«Un caramelo y un bastonazo» para enderezar a Houseman

Recuerdo

Identificado con buena parte de la gloria de Boca y con festejos imborrables de San Lorenzo, se fue al cielo un personaje sin par del fútbol argentino: Juan Carlos «Toto» Lorenzo, un técnico «a la europea», un rey de gestos y guiños, una marca registrada capaz de generar amores u odios, jamás indiferencia.

Cubrir un partido de aquel Boca ganador de la Libertadores y la Intercontinental era tan jugoso como el paso posterior por los vestuarios para encontrarse con alguien que manejaba como pocos el juego con la prensa y era capaz de armar un sketch para cada respuesta.

Tenía adoradores de su estilo y, obviamente, detractores. Hoy lo definirían como un resultadista. Eran tiempos en que arrancaba el jueguito de las veredas ideológicas por estilo de juego, esa polémica estéril que aún hoy entretiene y limita a vastos sectores del fútbol.

«Si quieren espectáculo, vayan al Colón», desafiaba a quienes criticaban a su letal Boca bicampeón nacional, bicampeón de la Libertadores y ganador de la Intercontinental. El se enorgullecía de la maquinita que había montado, y que muchos cuestionaban, pues la vinculaban a la especulación, a caminar por el filo del reglamento, al antifútbol…

Con voz aflautada y rutina de cómico italiano, vivía como pez en el agua en medio de las polémicas, un rubro en el que había por entonces varios pesos pesados, como Angel Labruna, César Menotti o Carlos Bilardo, cada uno con su sello.

Por estilo de juego podía emparentarse con Bilardo, pero el «Narigón» disfrutaba al explicar lo suyo con lujo de detalles, mientras Lorenzo no se ufanaba de hallazgos tácticos. El «Toto» era más visceral y se apoyaba en sus guiños, en sus refranes, en esa mirada de costado para radiografiar al periodista mientras venía la pregunta.

Por dominio de la escena, se parecía más a Labruna, pero el «Feo» lo superaba en calle, en barrio. Lo de Lorenzo tenía más que ver con esfuerzo de laburante, con la disciplina europea con la que se alimentó. Y con Menotti eran agua y aceite, por chamuyo y por paladar para el fútbol.

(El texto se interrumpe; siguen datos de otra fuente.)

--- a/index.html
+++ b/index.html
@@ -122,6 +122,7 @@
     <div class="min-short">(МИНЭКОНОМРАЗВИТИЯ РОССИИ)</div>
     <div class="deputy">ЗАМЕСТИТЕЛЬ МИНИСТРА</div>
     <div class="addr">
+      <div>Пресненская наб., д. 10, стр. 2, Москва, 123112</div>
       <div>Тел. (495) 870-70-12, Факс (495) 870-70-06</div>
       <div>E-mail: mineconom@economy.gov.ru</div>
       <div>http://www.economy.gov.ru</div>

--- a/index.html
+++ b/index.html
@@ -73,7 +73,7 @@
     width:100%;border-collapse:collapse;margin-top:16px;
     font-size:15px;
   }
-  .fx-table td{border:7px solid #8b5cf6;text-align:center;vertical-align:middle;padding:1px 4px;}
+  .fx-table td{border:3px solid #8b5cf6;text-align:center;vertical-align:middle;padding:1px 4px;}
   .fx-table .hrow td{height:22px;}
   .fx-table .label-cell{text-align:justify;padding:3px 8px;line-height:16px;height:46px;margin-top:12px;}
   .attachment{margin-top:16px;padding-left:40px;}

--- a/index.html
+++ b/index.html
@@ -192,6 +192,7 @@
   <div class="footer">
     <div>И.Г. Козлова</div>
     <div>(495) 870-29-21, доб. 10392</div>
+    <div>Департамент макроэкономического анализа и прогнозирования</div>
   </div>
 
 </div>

En tiempos en que la selección no era una prioridad, sino un fierro caliente, dirigió a la Argentina en dos mundiales. Desde entonces, lo identificaron con jugadores esforzados y respetuosos, pero un día se descolgó con que le gustaría dirigir a uno de otro palo, nada menos que René Houseman, el más genial y, a la vez, el más díscolo. Lo tomaron en broma y le preguntaron cómo haría para ponerlo en vereda y sumarlo a sus rígidos esquemas de juego. Se encogió de hombros y respondió: «Un caramelo y un bastonazo».

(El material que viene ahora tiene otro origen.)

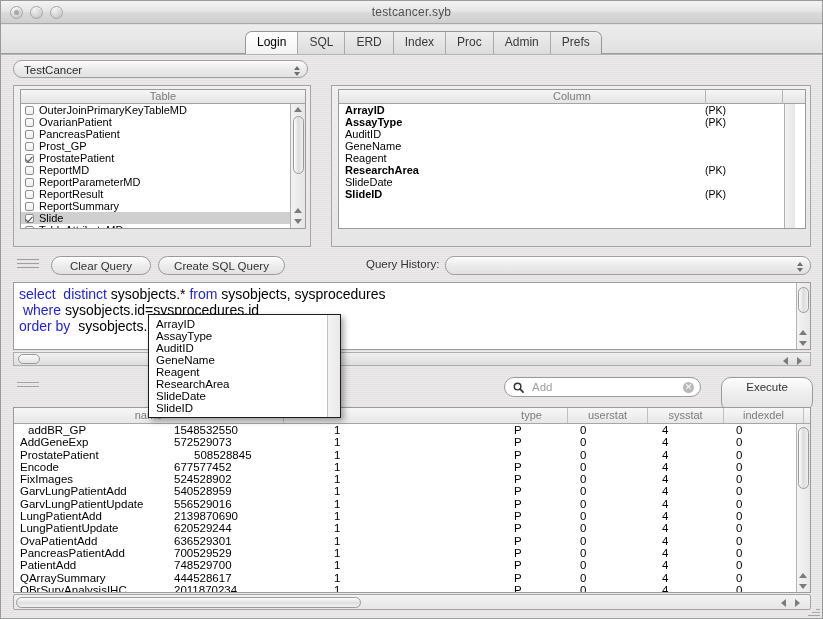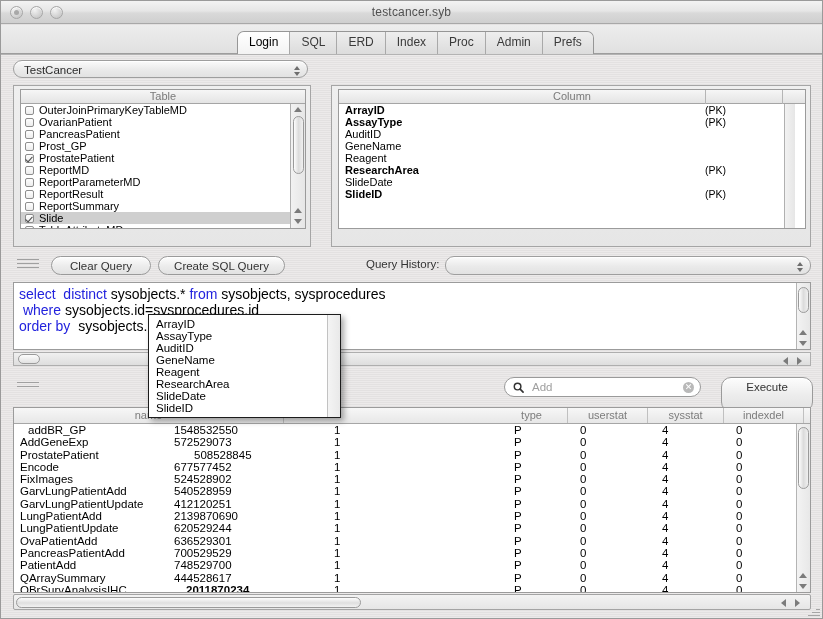--- a/index.html
+++ b/index.html
@@ -46,7 +46,7 @@
   }
   .tabline{position:absolute;left:0;bottom:0;width:100%;height:1px;background:#9d9d9d;}
   .tabs{
-    position:absolute;left:236px;bottom:0;display:flex;height:22px;
+    position:absolute;left:244px;bottom:0;display:flex;height:22px;
     border:1px solid #969696;border-bottom:none;
     border-radius:7px 7px 0 0;overflow:hidden;background:#dcdcdc;
   }

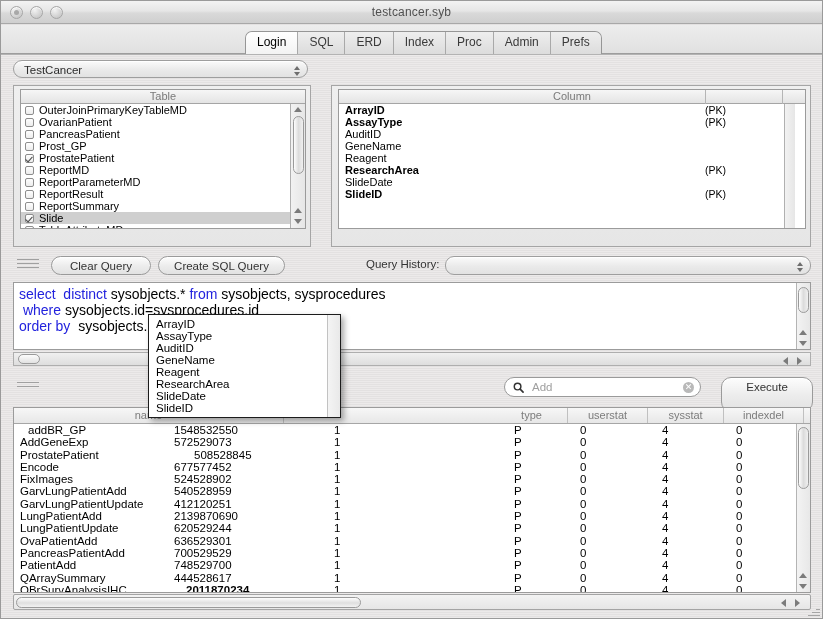--- a/index.html
+++ b/index.html
@@ -472,7 +472,7 @@
         </div>
         <div class="rrow">
           <span class="rcell" style="left: 6px;">GarvLungPatientUpdate</span>
-          <span class="rcell" style="left: 160px;">412120251</span>
+          <span class="rcell" style="left: 160px;">556529016</span>
           <span class="rcell" style="left: 320px;">1</span>
           <span class="rcell" style="left: 500px;">P</span>
           <span class="rcell" style="left: 566px;">0</span>

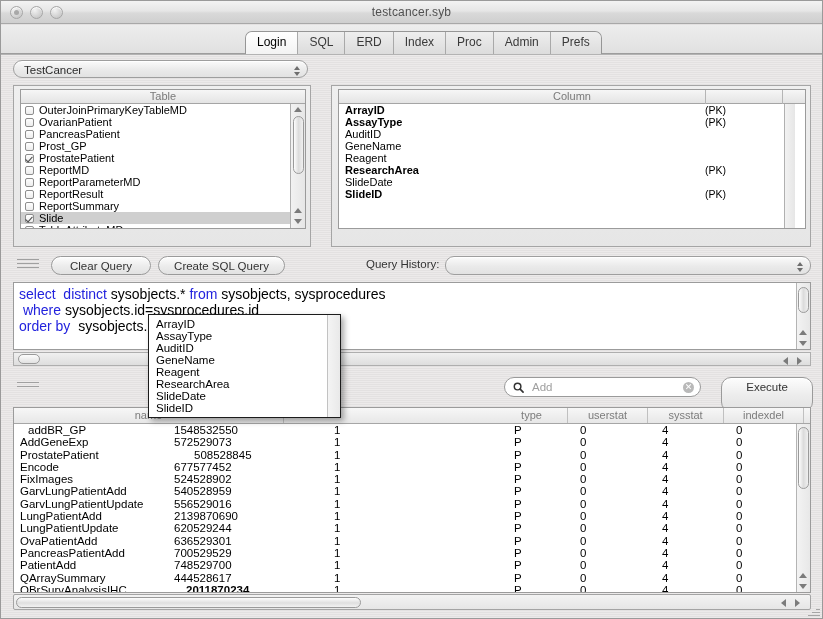--- a/index.html
+++ b/index.html
@@ -535,7 +535,7 @@
         </div>
         <div class="rrow">
           <span class="rcell" style="left: 6px;">QBrSurvAnalysisIHC</span>
-          <span class="rcell" style="left: 172px; font-weight: bold;">2011870234</span>
+          <span class="rcell" style="left: 160px;">2011870234</span>
           <span class="rcell" style="left: 320px;">1</span>
           <span class="rcell" style="left: 500px;">P</span>
           <span class="rcell" style="left: 566px;">0</span>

Pero por más fanático que fuera con el sistema y el esfuerzo, tampoco comía vidrio. Cuando llegó a Unión de Santa Fe para la campaña de ascenso de 1975 lo hizo con un plantel totalmente nuevo. De los que estaban en el club e iban camino de quedar libres, sólo rescató a uno: era Leopoldo Jacinto Luque, que luego fue figura, de allí saltó a brillar en Ríver y enseguida a la selección argentina campeona mundial de 1978.

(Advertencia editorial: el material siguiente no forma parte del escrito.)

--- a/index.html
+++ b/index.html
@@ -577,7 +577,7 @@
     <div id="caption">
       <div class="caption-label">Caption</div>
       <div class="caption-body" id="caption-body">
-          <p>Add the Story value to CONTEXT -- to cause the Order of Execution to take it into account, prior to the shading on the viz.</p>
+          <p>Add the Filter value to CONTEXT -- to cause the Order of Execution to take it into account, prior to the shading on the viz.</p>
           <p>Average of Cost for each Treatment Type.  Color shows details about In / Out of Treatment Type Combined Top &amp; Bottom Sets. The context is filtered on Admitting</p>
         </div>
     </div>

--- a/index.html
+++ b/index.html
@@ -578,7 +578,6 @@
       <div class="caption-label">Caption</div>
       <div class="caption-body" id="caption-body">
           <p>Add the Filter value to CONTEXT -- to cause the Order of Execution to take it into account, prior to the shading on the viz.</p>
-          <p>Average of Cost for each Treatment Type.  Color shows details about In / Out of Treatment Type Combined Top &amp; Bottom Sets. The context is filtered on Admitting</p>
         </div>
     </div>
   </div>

Hacía rato que la prensa sólo lo consultaba para evocaciones, pues su protagonismo real había terminado en los finales de la década del 80. Su lenguaje actual, desde la vejez y la enfermedad, distaba mucho de ser el que había tenido. Hacía rato que ya no se reconocían en él las huellas del espectacular personaje que fue.